We compare the proposed Möbius-inspired transformation PEFT method with LoRA to evaluate the effectiveness of fine-tuning in Fig. 5. Comparing LoRA and our proposed PEFT method visually shows that both methods are able to approximate the ground truth fairly well. However, there are some noticeable improvements in finer details when using our method, particularly in complex scenes with multiple objects. This indicates that our PEFT approach may be more effective in retaining important fine details, potentially due to better guiding the model to handle the relationships between object features. It is also worth to mention that across different types of images, our PEFT method maintains relatively high consistency in performance. For example, in images with cluttered environments or challenging lighting conditions, the model demonstrates robust segmentation capabilities.

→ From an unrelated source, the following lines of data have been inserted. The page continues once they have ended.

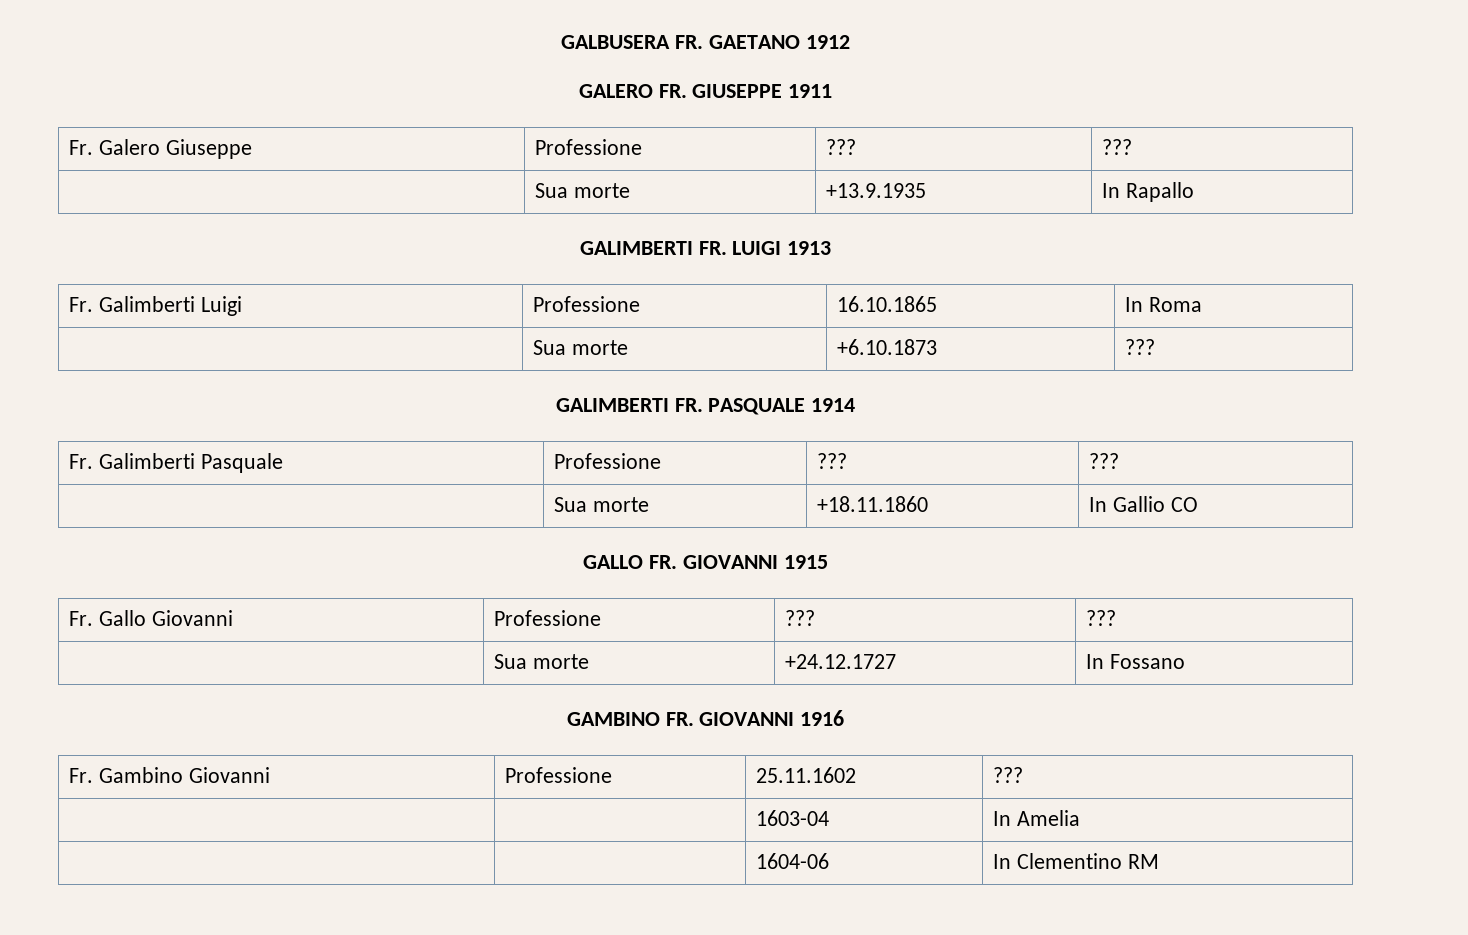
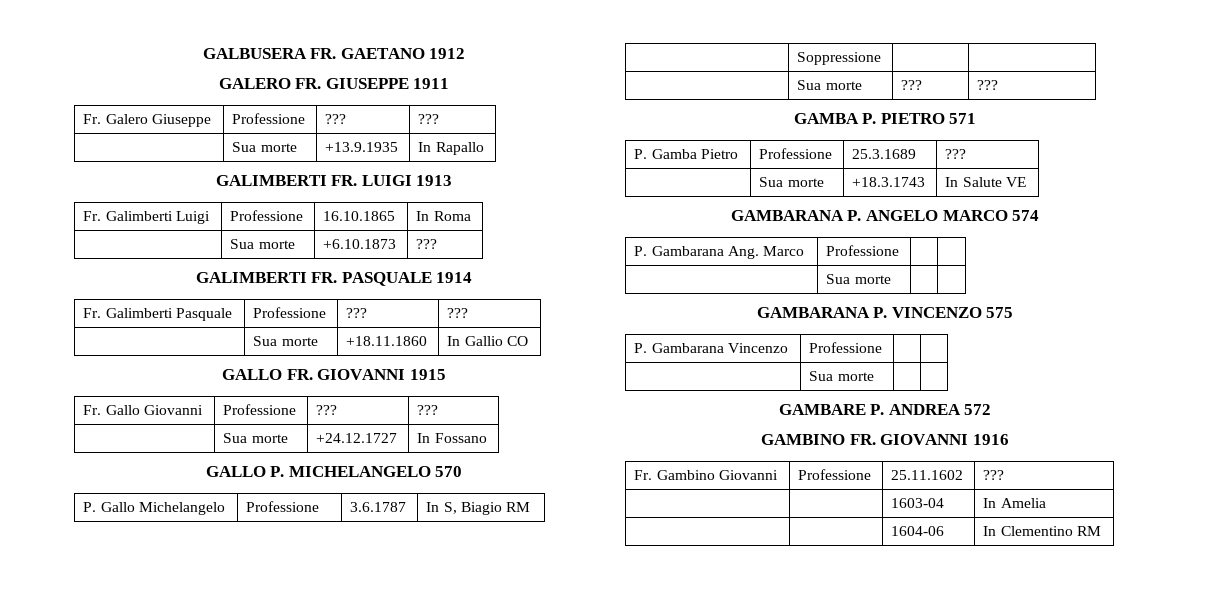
+ GALLO P. MICHELANGELO 570
+ P. Gallo Michelangelo | Professione | 3.6.1787 | In S, Biagio RM
+ | Soppressione | |
+ | Sua morte | ??? | ???
+ GAMBA P. PIETRO 571
+ P. Gamba Pietro | Professione | 25.3.1689 | ???
+ | Sua morte | +18.3.1743 | In Salute VE
+ GAMBARANA P. ANGELO MARCO 574
+ P. Gambarana Ang. Marco | Professione | |
+ | Sua morte | |
+ GAMBARANA P. VINCENZO 575
+ P. Gambarana Vincenzo | Professione | |
+ | Sua morte | |
+ GAMBARE P. ANDREA 572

5.4 Text-to-Motion Generation

Following the settings in Zhang et al. (2024), we also conducted the fine-tuning text-to-motion generation task. We replaced LoRA with our proposed Möbius-inspired transformation to fine-tune the pre-trained Llama 2 7B model on HumanML3D Guo et al. (2022) dataset, enabling it to generate motion tokens that can be decoded by a pre-trained motion decoder. In Fig. 6, the visualised results demonstrate that the fine-tuned model’s motions align adequately with the provided poses and remain consistent with the textual descriptions. Applying the proposed transformation to the fine-tuned Llama 2 7B model improves text consistency and motion completeness, leveraging the model’s capabilities to generate more detailed and comprehensive motion sequences, making it effective for controlled motion generation. Although the overall motion consistency appears natural, the proposed adapter occasionally produces motion sequences that do not exactly correspond to the text descriptions.

6 Conclusion

This paper introduces a novel fine-tuning approach for multi-modal generative models using Möbius-inspired transformations. By replacing traditional orthogonal transformations, our method effectively captures complex and hierarchical data patterns. The experiments show notable improvements in generation quality for tasks like subject-driven, controllable generation, mask generation and text to motion generation. This approach addresses the computational and practical limitations of existing fine-tuning methods, offering a promising direction for future advancements in the efficient fine-tuning of large multimodal generative models. While the Möbius-inspired transformation for fine-tuning method has demonstrated notable improvements in capturing complex data patterns, several avenues for future research remain. One direction is to explore how this transformation framework can be extended to other generative architectures, such as autoregressive models and GANs, to assess its adaptability across different multimodal frameworks. Additionally, integrating this method with retrieval-augmented generation or graph-augmented generation approaches could further enhance the ability of the models to reason over structured and unstructured data sources. Further research can also investigate the scalability of such transformations in distributed or federated learning settings. By focusing on minimising communication overhead while maintaining model precision, this could broaden the application of fine-tuning strategies in resource-constrained environments. Furthermore, investigating the method’s performance on tasks beyond content generation, such as in multimodal perception or predictive analytics by fine-tuning pre-trained large models, could offer insights into its robustness across various domains. Moreover, future work could focus on improving the interpretability of Möbius-inspired fine-tuning strategies. By analysing how this transformation manipulates parameter spaces and affects the learning process, researchers could develop more transparent and explainable generative models.